--- What the exercise asks ---
Exactly transcribe the line that holds "shipping: 6.90 -> 0.00" and every remaining line of the records, up to and including the final one, with nothing else.

(Version comparison data)
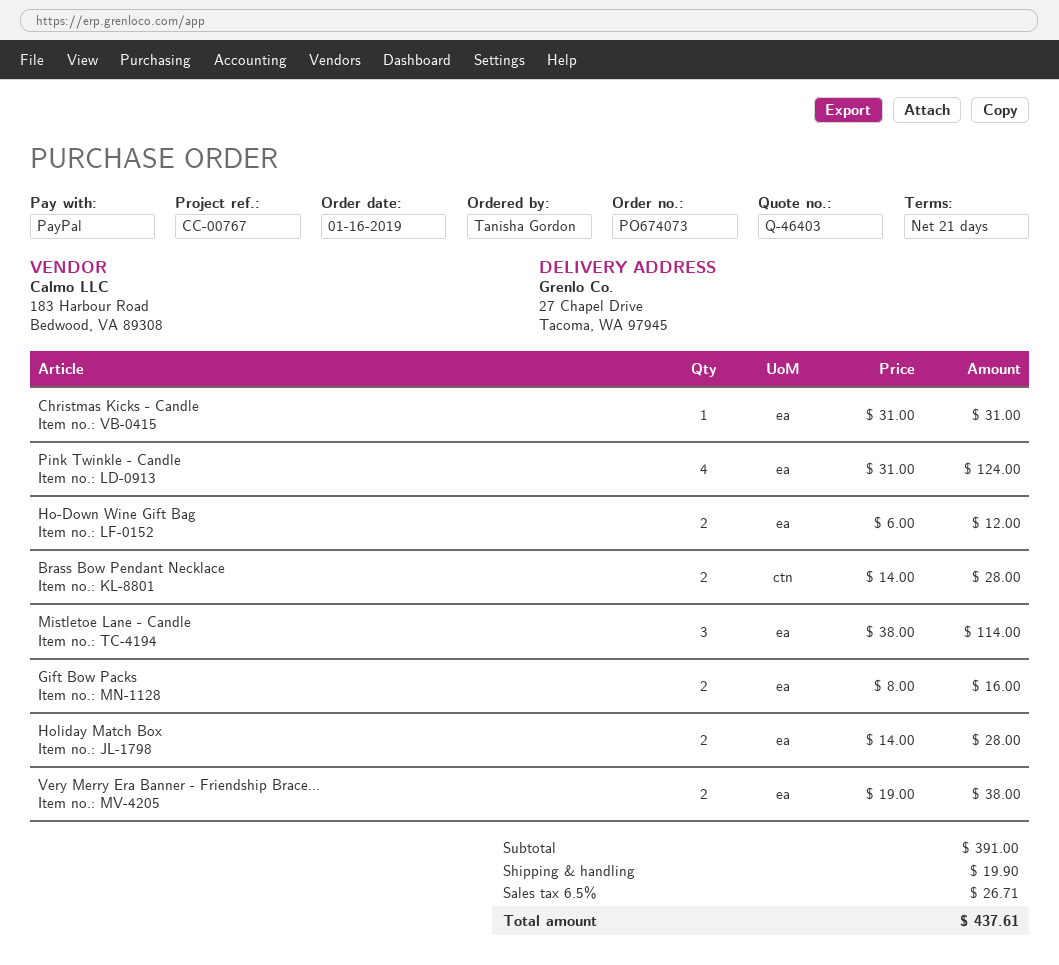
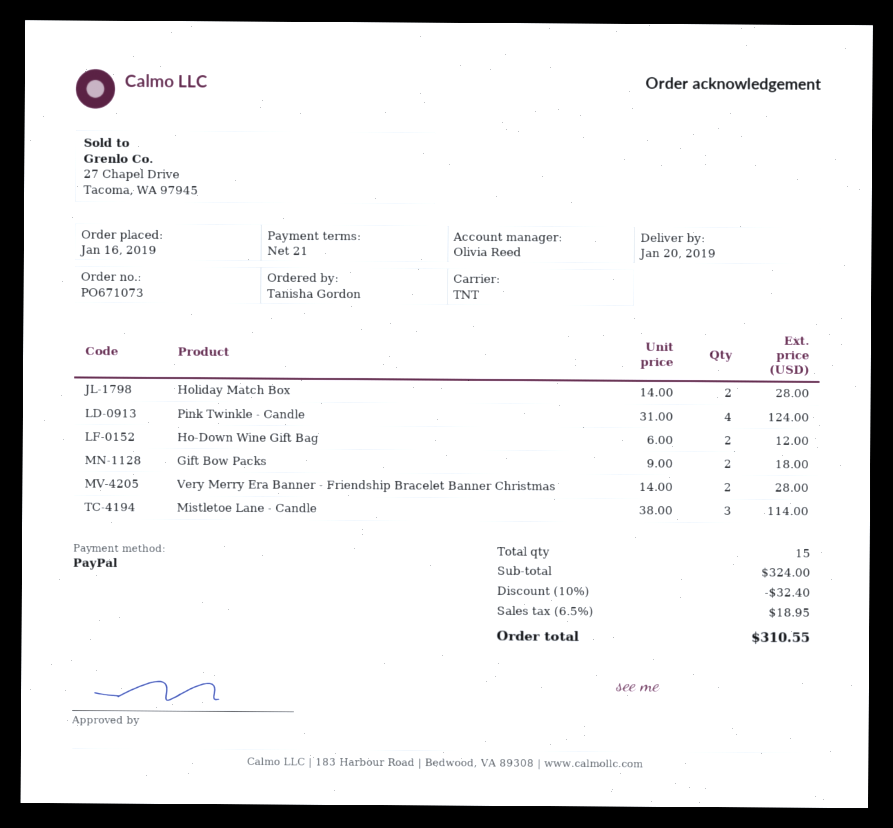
order number: PO674073 -> PO671073
Christmas Kicks - Candle: 1 x 31.00 = 31.00 -> none
Brass Bow Pendant Necklace: 2 x 14.00 = 28.00 -> none
Gift Bow Packs: 2 x 8.00 = 16.00 -> 2 x 9.00 = 18.00
Very Merry Era Banner - Friendship Brace...: 2 x 19.00 = 38.00 -> 2 x 14.00 = 28.00
subtotal: 391.00 -> 324.00
discount: none -> 10% = 32.40
shipping: 19.90 -> none
tax: 6.5% = 26.71 -> 6.5% = 18.95
total: 437.61 -> 310.55

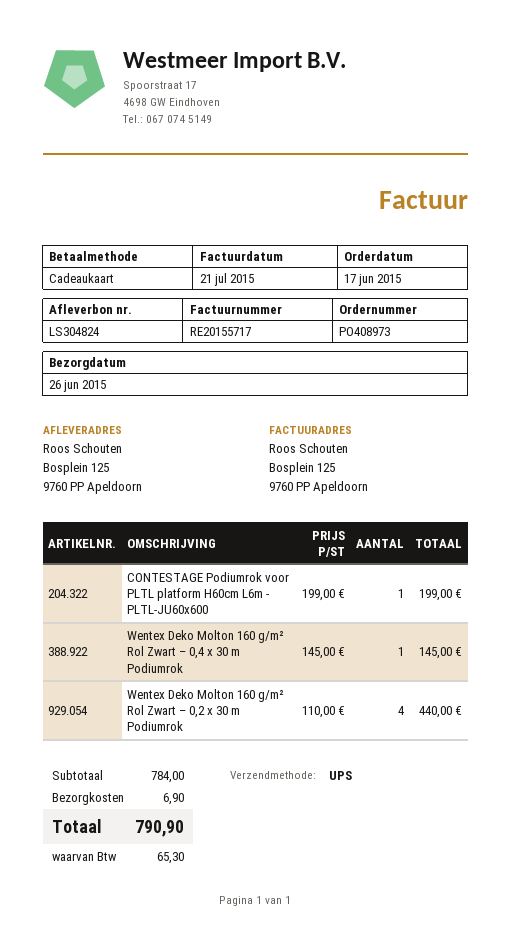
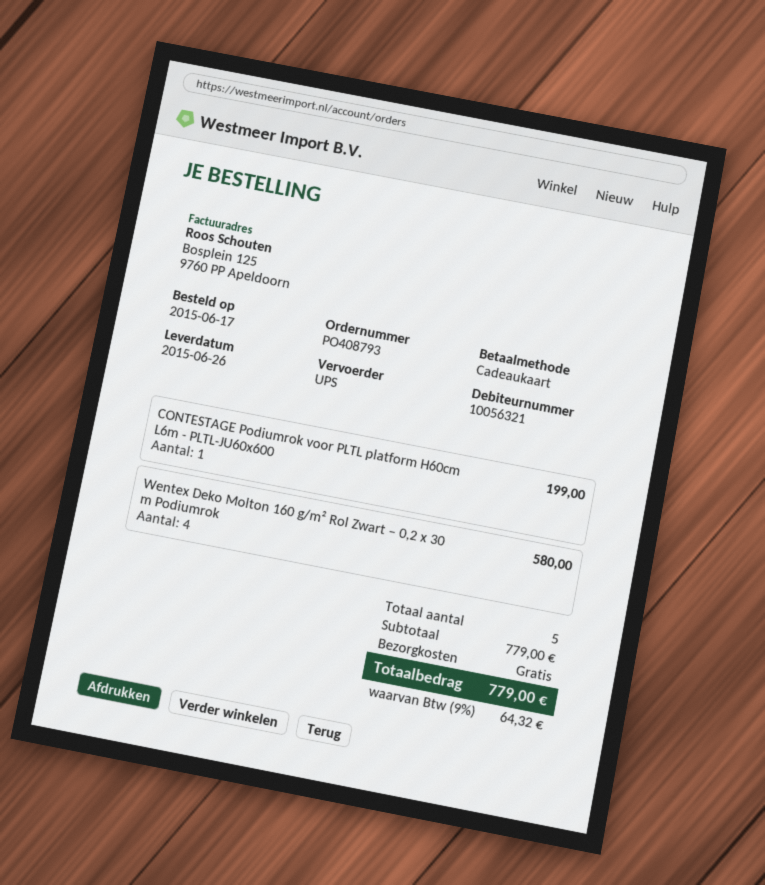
order number: PO408973 -> PO408793
Wentex Deko Molton 160 g/m² Rol Zwart – 0,4 x 30 m Podiumrok: 1 for 145.00 -> none
Wentex Deko Molton 160 g/m² Rol Zwart – 0,2 x 30 m Podiumrok: 4 for 440.00 -> 4 for 580.00
subtotal: 784.00 -> 779.00
shipping: 6.90 -> 0.00
tax: 65.30 -> 64.32
total: 790.90 -> 779.00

--- Written response ---
shipping: 6.90 -> 0.00
tax: 65.30 -> 64.32
total: 790.90 -> 779.00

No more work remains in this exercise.